● **GOAL OF THE EXERCISE**: Please copy, exactly and with no pictures, only the lines from the one containing "(231, 955) none" through the last line of the records.

(Change detection data)
——————————

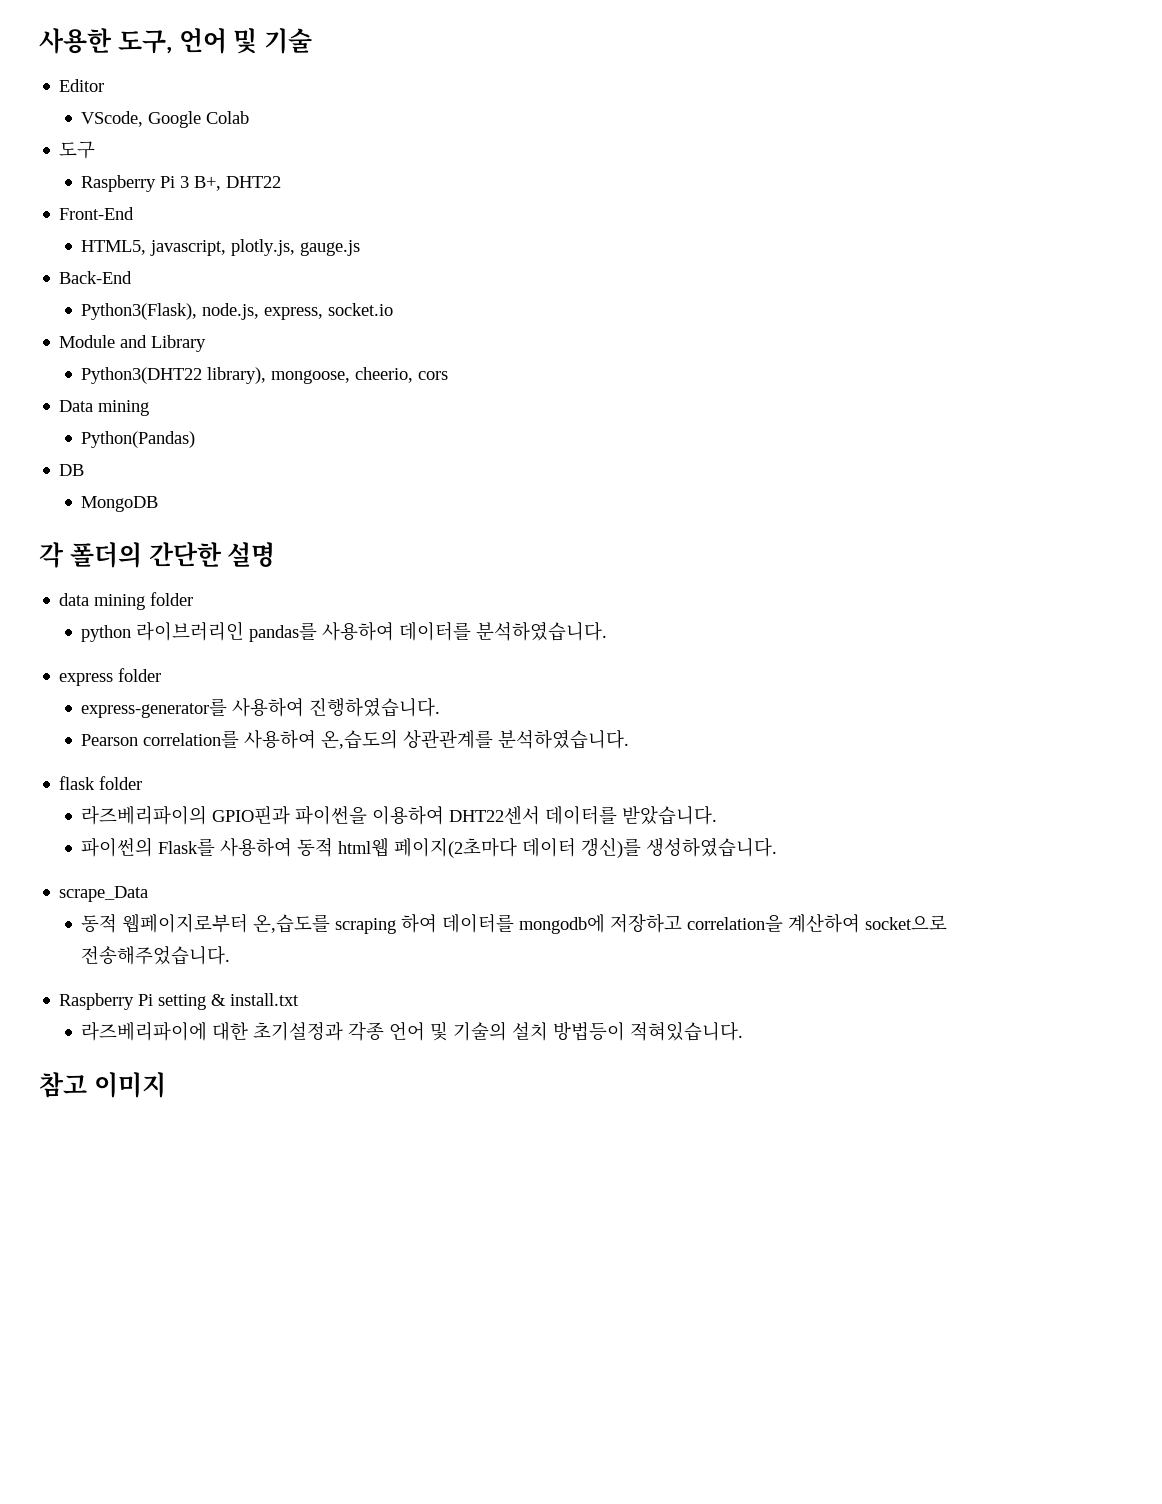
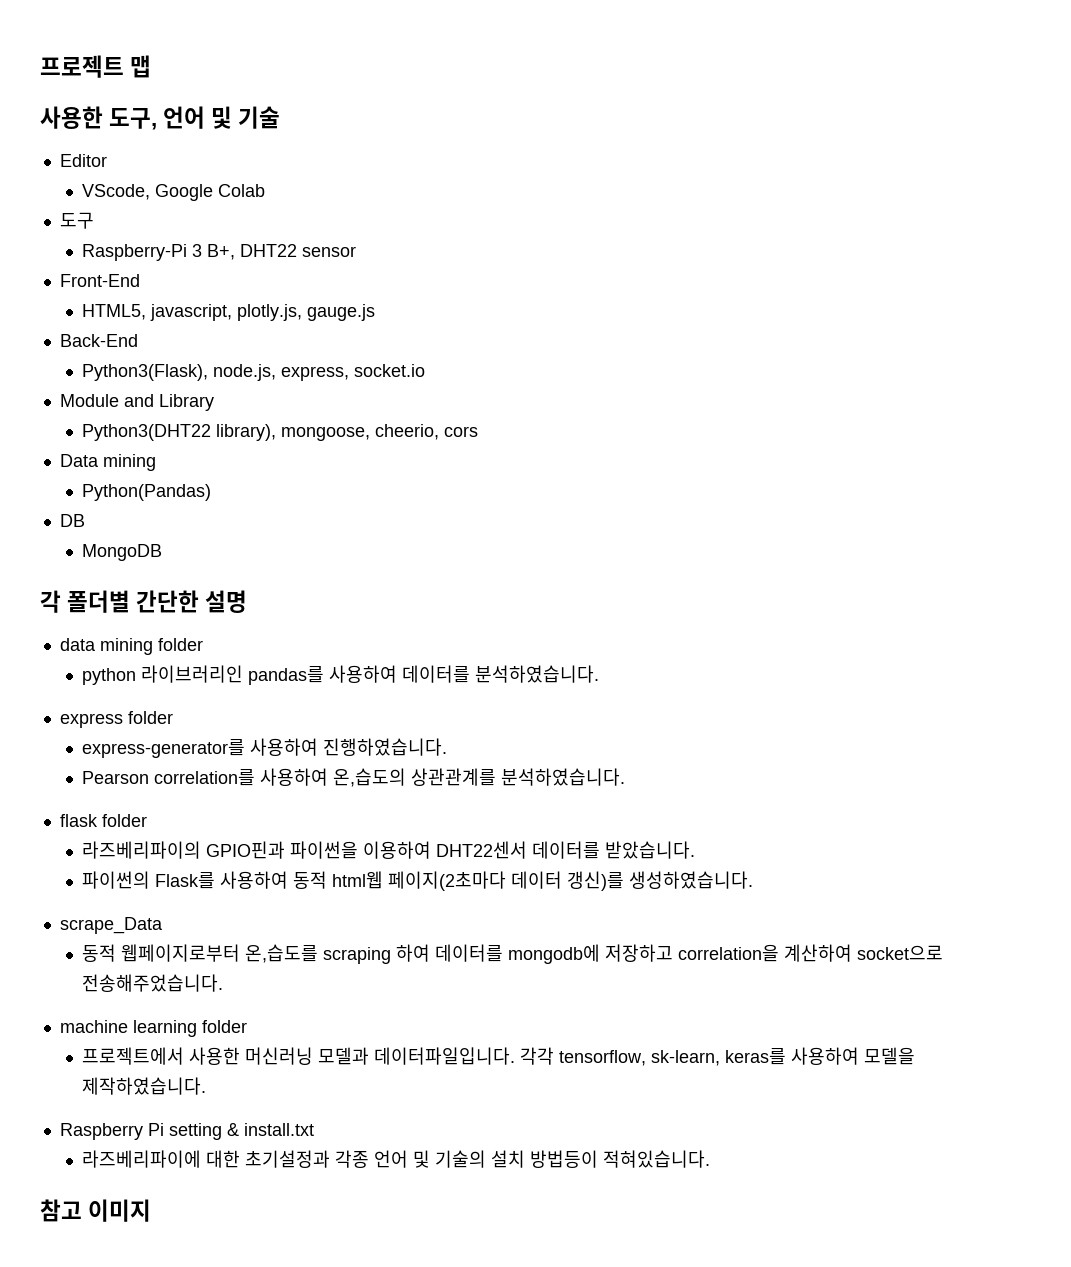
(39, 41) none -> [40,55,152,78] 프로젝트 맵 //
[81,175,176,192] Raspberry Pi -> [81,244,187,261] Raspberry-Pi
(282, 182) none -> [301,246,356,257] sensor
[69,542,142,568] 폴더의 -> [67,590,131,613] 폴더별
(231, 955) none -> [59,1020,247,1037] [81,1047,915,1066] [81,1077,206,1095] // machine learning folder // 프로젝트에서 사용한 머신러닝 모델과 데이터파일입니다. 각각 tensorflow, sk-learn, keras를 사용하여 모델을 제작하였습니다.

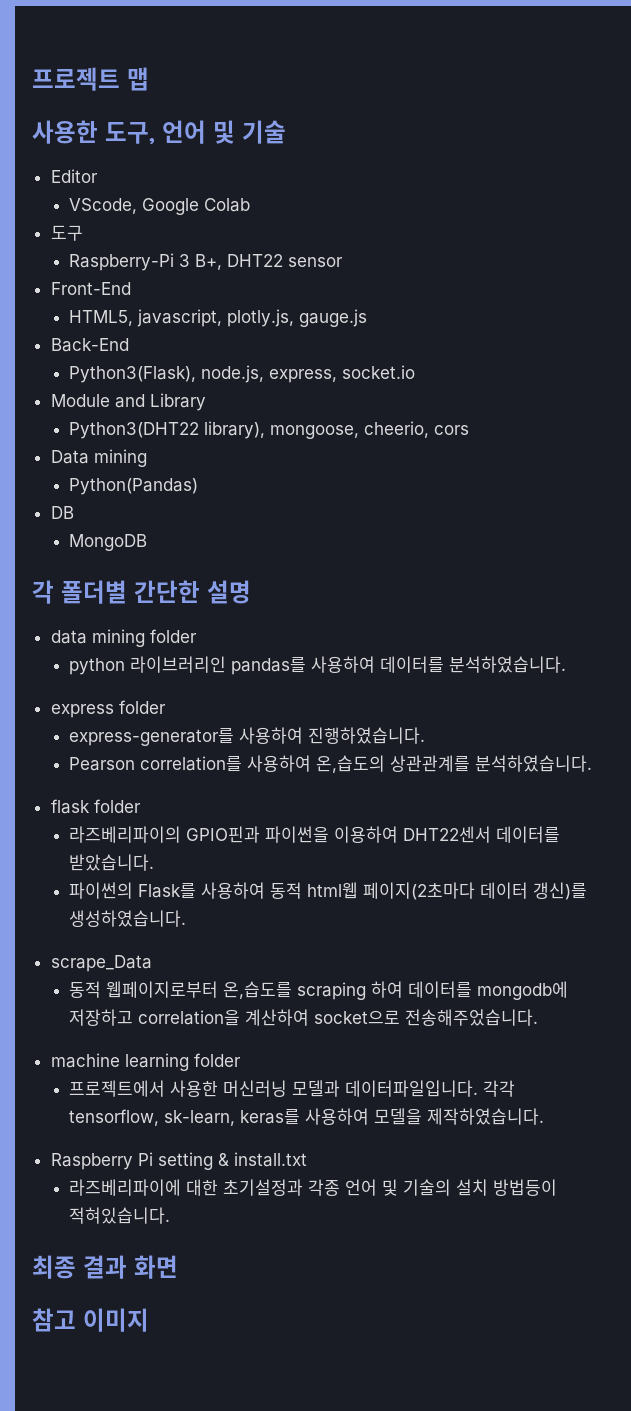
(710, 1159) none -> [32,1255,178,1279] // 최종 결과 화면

——————————

● **ANSWER TO THE PROBLEM**:
(231, 955) none -> [59,1020,247,1037] [81,1047,915,1066] [81,1077,206,1095] // machine learning folder // 프로젝트에서 사용한 머신러닝 모델과 데이터파일입니다. 각각 tensorflow, sk-learn, keras를 사용하여 모델을 제작하였습니다.

(710, 1159) none -> [32,1255,178,1279] // 최종 결과 화면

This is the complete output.